Diabetes affects young and old alike, with minority populations in the United States have an increased risk for developing type 2 diabetes, and one in three Americans -- and one in two minorities -- born in 2000 will develop diabetes in their lifetime, if present trends continue.
Diabetes is the fifth-leading cause of death by disease in the United States, and people with undiagnosed diabetes may experience damage to the heart, eyes, kidneys, and limbs -- without producing any symptoms.
An increase in community awareness of risk factors and symptoms related to diabetes can improve the likelihood that people with diabetes will get the attention they need before suffering devastating complications.
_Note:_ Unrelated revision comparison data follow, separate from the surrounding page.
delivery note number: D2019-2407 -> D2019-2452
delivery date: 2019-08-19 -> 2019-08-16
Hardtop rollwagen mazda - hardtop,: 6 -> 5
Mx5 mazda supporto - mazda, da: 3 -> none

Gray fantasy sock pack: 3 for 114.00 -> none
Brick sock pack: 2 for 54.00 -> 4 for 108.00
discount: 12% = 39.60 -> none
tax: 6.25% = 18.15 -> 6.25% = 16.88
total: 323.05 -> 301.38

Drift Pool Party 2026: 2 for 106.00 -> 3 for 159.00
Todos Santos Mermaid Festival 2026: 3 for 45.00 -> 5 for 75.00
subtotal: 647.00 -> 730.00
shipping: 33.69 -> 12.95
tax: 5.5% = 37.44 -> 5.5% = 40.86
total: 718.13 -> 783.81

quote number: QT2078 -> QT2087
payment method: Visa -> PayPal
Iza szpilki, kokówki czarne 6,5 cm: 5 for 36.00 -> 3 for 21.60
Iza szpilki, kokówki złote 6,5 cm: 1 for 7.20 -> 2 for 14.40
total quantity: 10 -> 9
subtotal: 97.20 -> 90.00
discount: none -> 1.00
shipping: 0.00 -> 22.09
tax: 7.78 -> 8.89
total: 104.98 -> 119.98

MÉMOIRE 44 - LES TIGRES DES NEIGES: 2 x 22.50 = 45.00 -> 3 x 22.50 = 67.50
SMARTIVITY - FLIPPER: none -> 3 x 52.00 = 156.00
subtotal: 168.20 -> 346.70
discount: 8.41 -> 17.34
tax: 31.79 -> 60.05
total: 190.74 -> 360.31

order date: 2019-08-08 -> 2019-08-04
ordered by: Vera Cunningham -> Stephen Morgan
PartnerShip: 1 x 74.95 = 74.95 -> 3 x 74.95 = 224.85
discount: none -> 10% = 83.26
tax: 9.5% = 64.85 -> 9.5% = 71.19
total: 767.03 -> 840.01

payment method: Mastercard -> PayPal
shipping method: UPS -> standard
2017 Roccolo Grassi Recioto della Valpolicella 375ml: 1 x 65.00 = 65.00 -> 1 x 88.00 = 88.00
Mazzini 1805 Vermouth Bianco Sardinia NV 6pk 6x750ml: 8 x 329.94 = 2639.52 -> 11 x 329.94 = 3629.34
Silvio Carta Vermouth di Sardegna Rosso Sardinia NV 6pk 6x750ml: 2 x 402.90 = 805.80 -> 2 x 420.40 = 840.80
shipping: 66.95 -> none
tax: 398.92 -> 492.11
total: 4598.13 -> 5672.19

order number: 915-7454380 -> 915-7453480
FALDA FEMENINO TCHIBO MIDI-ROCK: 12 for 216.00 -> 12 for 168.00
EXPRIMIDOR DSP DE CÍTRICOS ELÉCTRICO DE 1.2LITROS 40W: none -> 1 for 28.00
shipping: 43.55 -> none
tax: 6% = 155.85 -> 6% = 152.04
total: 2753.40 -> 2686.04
According to diabetes.org, pre-diabetes is a serious medical condition that can be treated. The good news is that the recently completed Diabetes Prevention Program (DPP) study conclusively showed that people with prediabetes can prevent the development of type 2 diabetes by making changes in their diet and increasing their level of physical activity. They may even be able to return their blood glucose levels to the normal range. While the DPP also showed that some medications may delay the development of diabetes, diet and exercise worked better. Just 30 minutes a day of moderate physical activity, coupled with a 5-10% reduction in body weight, produced a 58% reduction in diabetes.
You can help fight this disease and its life-threatening complications such as heart disease, stroke, blindness, kidney disease, and amputation by increasing awareness of the risk factors for diabetes, making healthy lifestyle choices, and providing support to those suffering from diabetes.